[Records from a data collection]

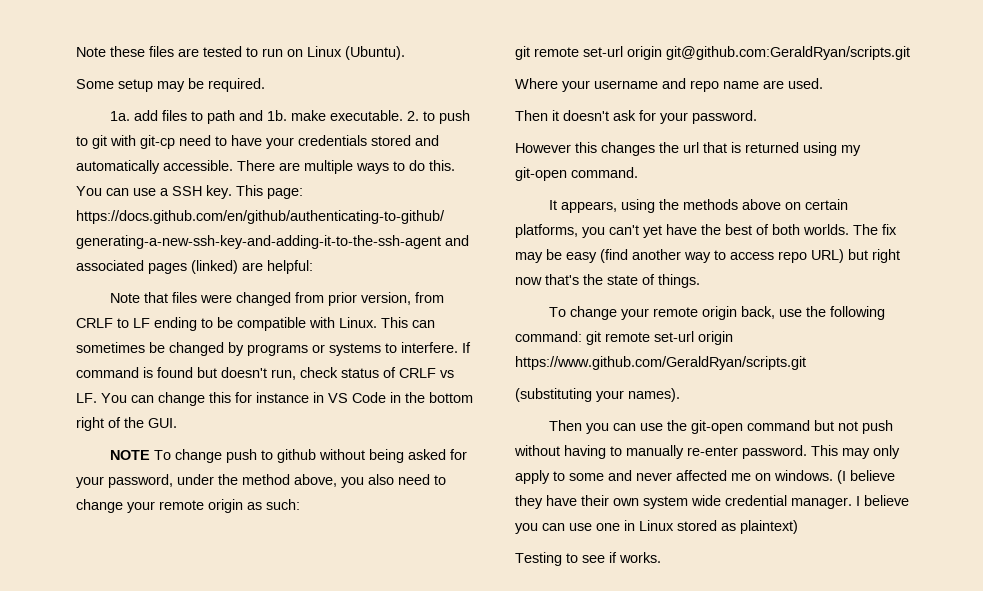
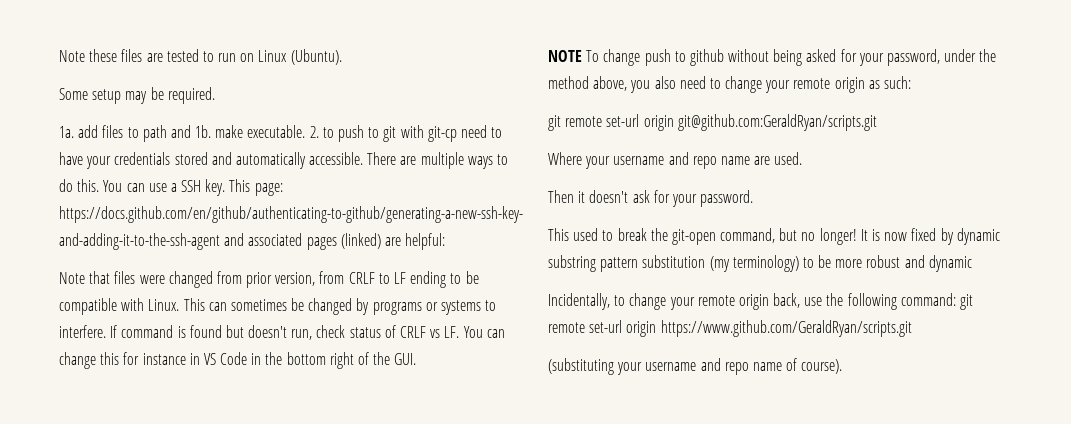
- However this changes the url that is returned using my git-open command.
- It appears, using the methods above on certain platforms, you can't yet have the best of both worlds. The fix may be easy (find another way to access repo URL) but right now that's the state of things.
- To change your remote origin back, use the following command: git remote set-url origin https://www.github.com/GeraldRyan/scripts.git
+ This used to break the git-open command, but no longer! It is now fixed by dynamic substring pattern substitution (my terminology) to be more robust and dynamic
+ Incidentally, to change your remote origin back, use the following command: git remote set-url origin https://www.github.com/GeraldRyan/scripts.git
- (substituting your names).
- Then you can use the git-open command but not push without having to manually re-enter password. This may only apply to some and never affected me on windows. (I believe they have their own system wide credential manager. I believe you can use one in Linux stored as plaintext)
- Testing to see if works.
+ (substituting your username and repo name of course).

TASK PROMPT ▸ Word for word, restate all of the records. Exclude the pictures.

THE ANSWER ▸
- However this changes the url that is returned using my git-open command.
- It appears, using the methods above on certain platforms, you can't yet have the best of both worlds. The fix may be easy (find another way to access repo URL) but right now that's the state of things.
- To change your remote origin back, use the following command: git remote set-url origin https://www.github.com/GeraldRyan/scripts.git
+ This used to break the git-open command, but no longer! It is now fixed by dynamic substring pattern substitution (my terminology) to be more robust and dynamic
+ Incidentally, to change your remote origin back, use the following command: git remote set-url origin https://www.github.com/GeraldRyan/scripts.git
- (substituting your names).
- Then you can use the git-open command but not push without having to manually re-enter password. This may only apply to some and never affected me on windows. (I believe they have their own system wide credential manager. I believe you can use one in Linux stored as plaintext)
- Testing to see if works.
+ (substituting your username and repo name of course).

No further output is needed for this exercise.